[Available records]
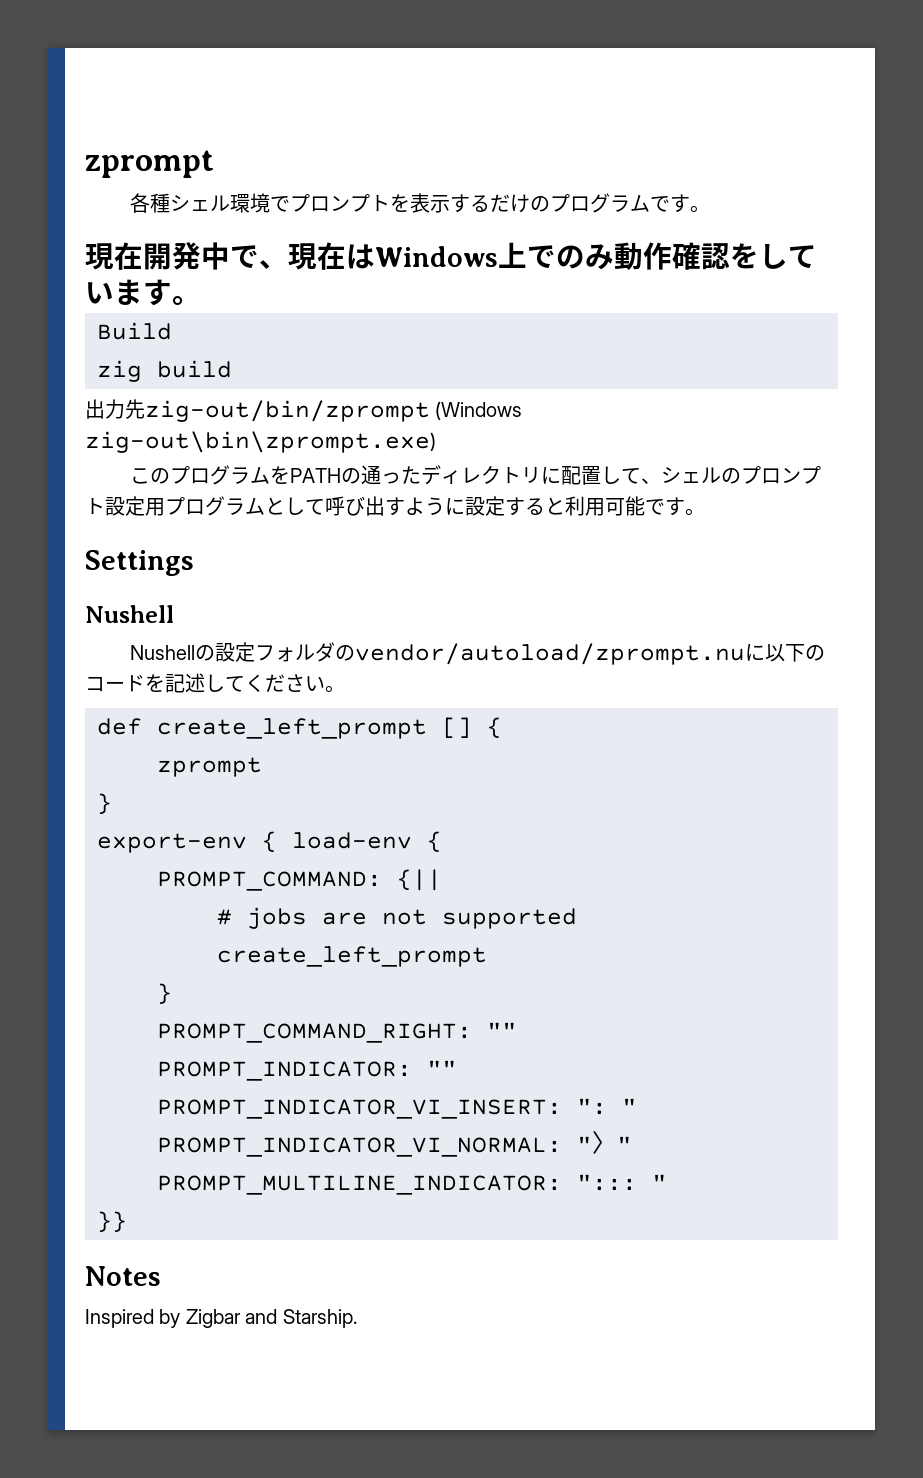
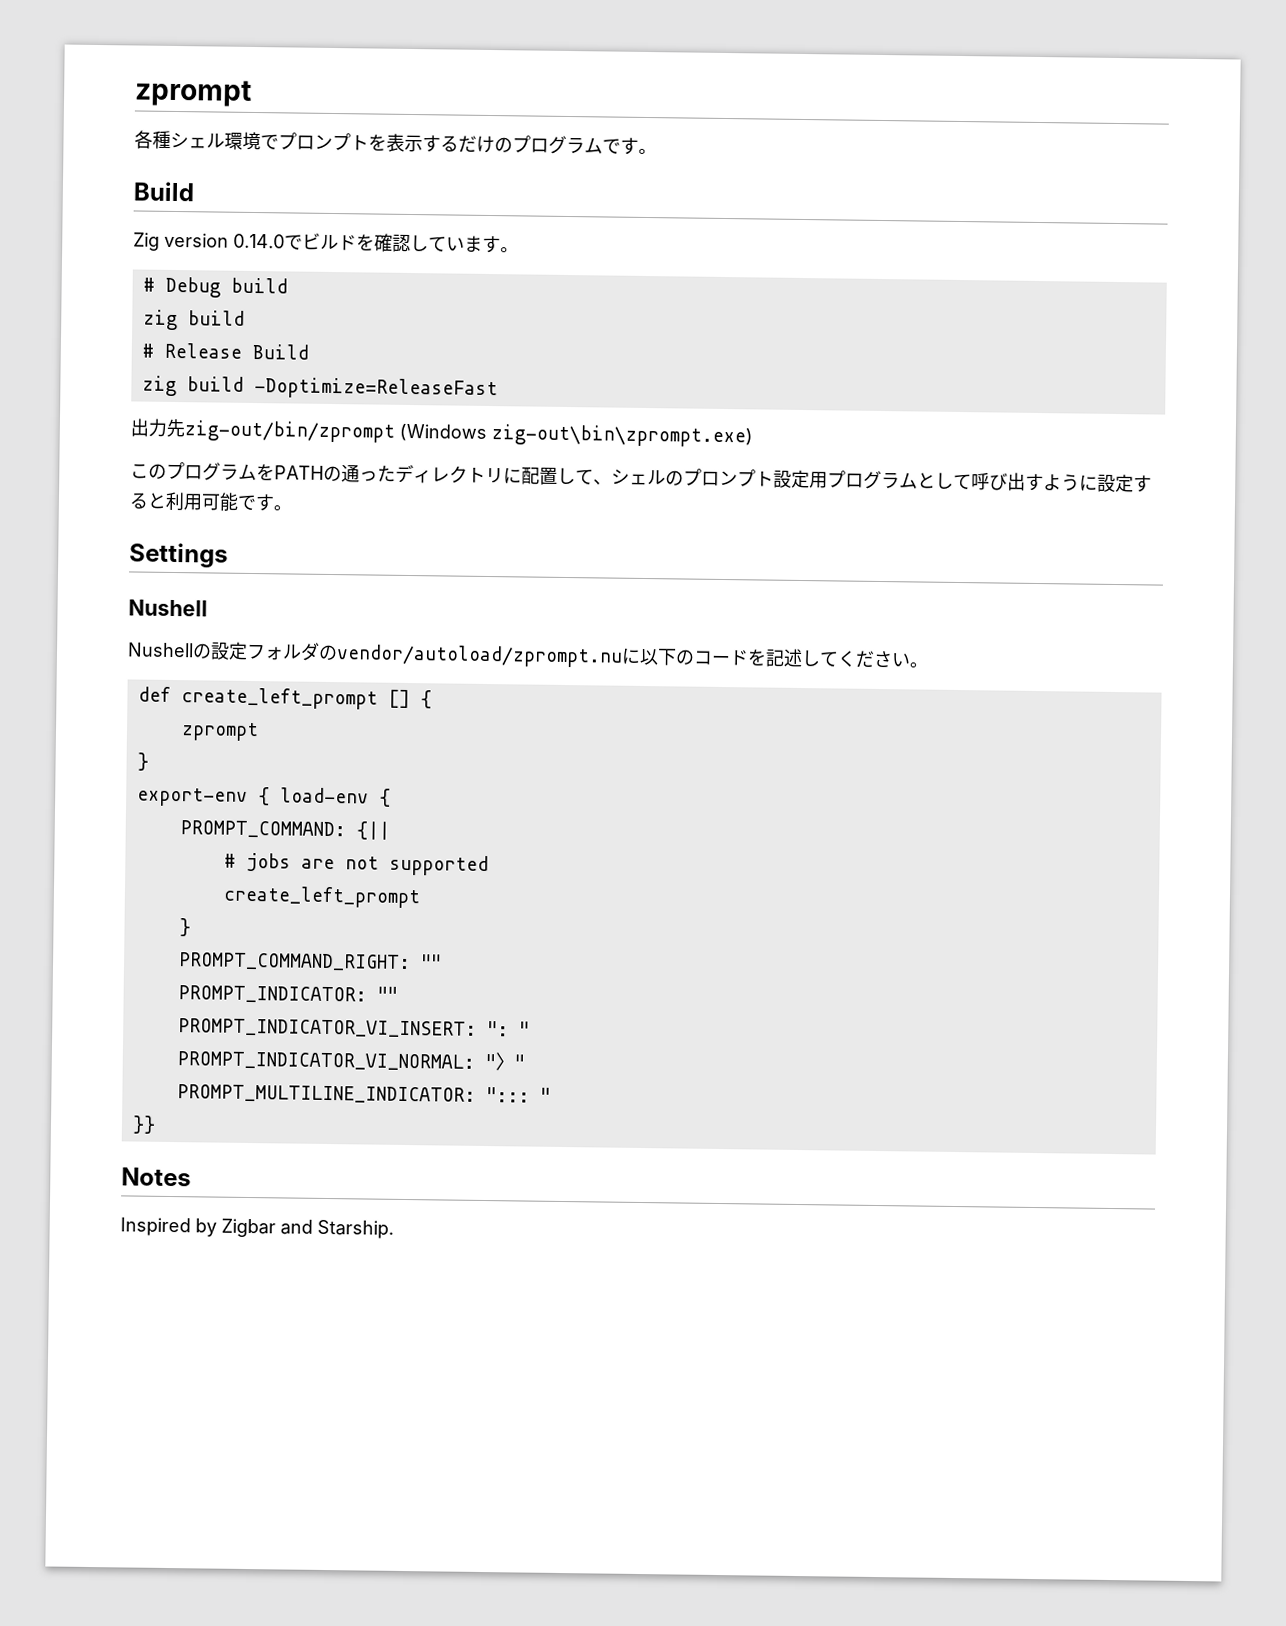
  各種シェル環境でプロンプトを表示するだけのプログラムです。
- 現在開発中で、現在はWindows上でのみ動作確認をしています。
  Build
+ Zig version 0.14.0でビルドを確認しています。
+ # Debug build
+ zig build
+ # Release Build
- zig build
+ zig build -Doptimize=ReleaseFast

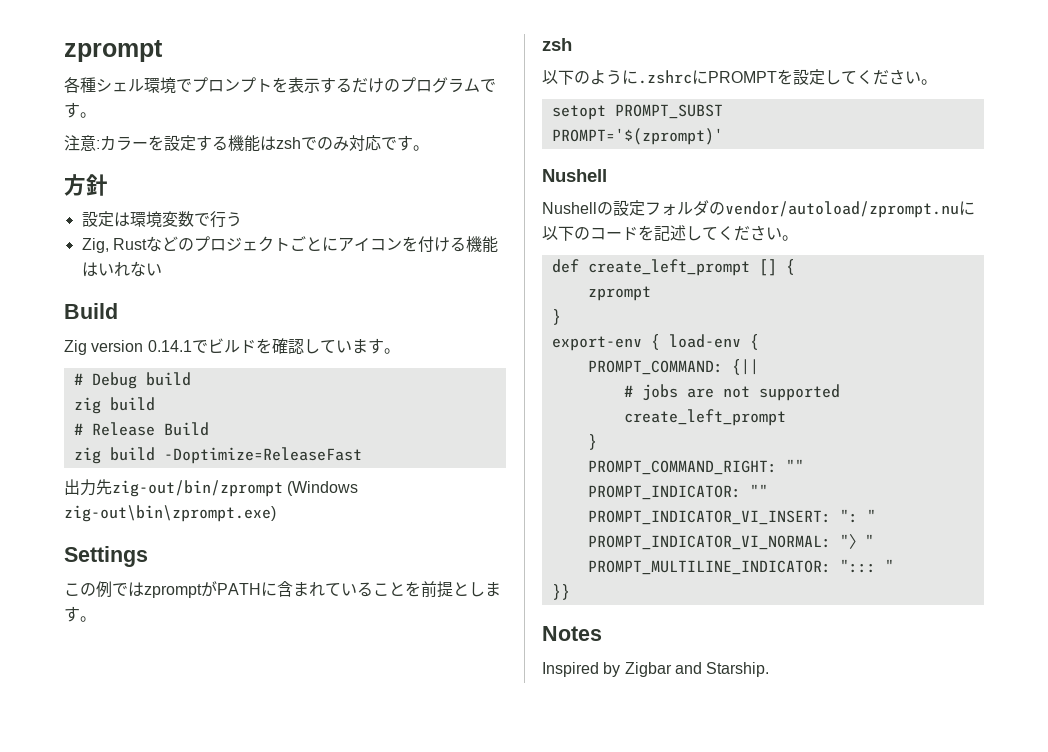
+ 注意:カラーを設定する機能はzshでのみ対応です。
+ 方針
+ 設定は環境変数で行う
+ Zig, Rustなどのプロジェクトごとにアイコンを付ける機能はいれない
- Zig version 0.14.0でビルドを確認しています。
+ Zig version 0.14.1でビルドを確認しています。
+ Settings
- このプログラムをPATHの通ったディレクトリに配置して、シェルのプロンプト設定用プログラムとして呼び出すように設定すると利用可能です。
- Settings
+ この例ではzpromptがPATHに含まれていることを前提とします。
+ zsh
+ 以下のように.zshrcにPROMPTを設定してください。
+ setopt PROMPT_SUBST
+ PROMPT='$(zprompt)'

[Instructions for the task] Would you return all the data exactly as given, minus the pictures?

[Exercise output]
  各種シェル環境でプロンプトを表示するだけのプログラムです。
- 現在開発中で、現在はWindows上でのみ動作確認をしています。
  Build
+ Zig version 0.14.0でビルドを確認しています。
+ # Debug build
+ zig build
+ # Release Build
- zig build
+ zig build -Doptimize=ReleaseFast

+ 注意:カラーを設定する機能はzshでのみ対応です。
+ 方針
+ 設定は環境変数で行う
+ Zig, Rustなどのプロジェクトごとにアイコンを付ける機能はいれない
- Zig version 0.14.0でビルドを確認しています。
+ Zig version 0.14.1でビルドを確認しています。
+ Settings
- このプログラムをPATHの通ったディレクトリに配置して、シェルのプロンプト設定用プログラムとして呼び出すように設定すると利用可能です。
- Settings
+ この例ではzpromptがPATHに含まれていることを前提とします。
+ zsh
+ 以下のように.zshrcにPROMPTを設定してください。
+ setopt PROMPT_SUBST
+ PROMPT='$(zprompt)'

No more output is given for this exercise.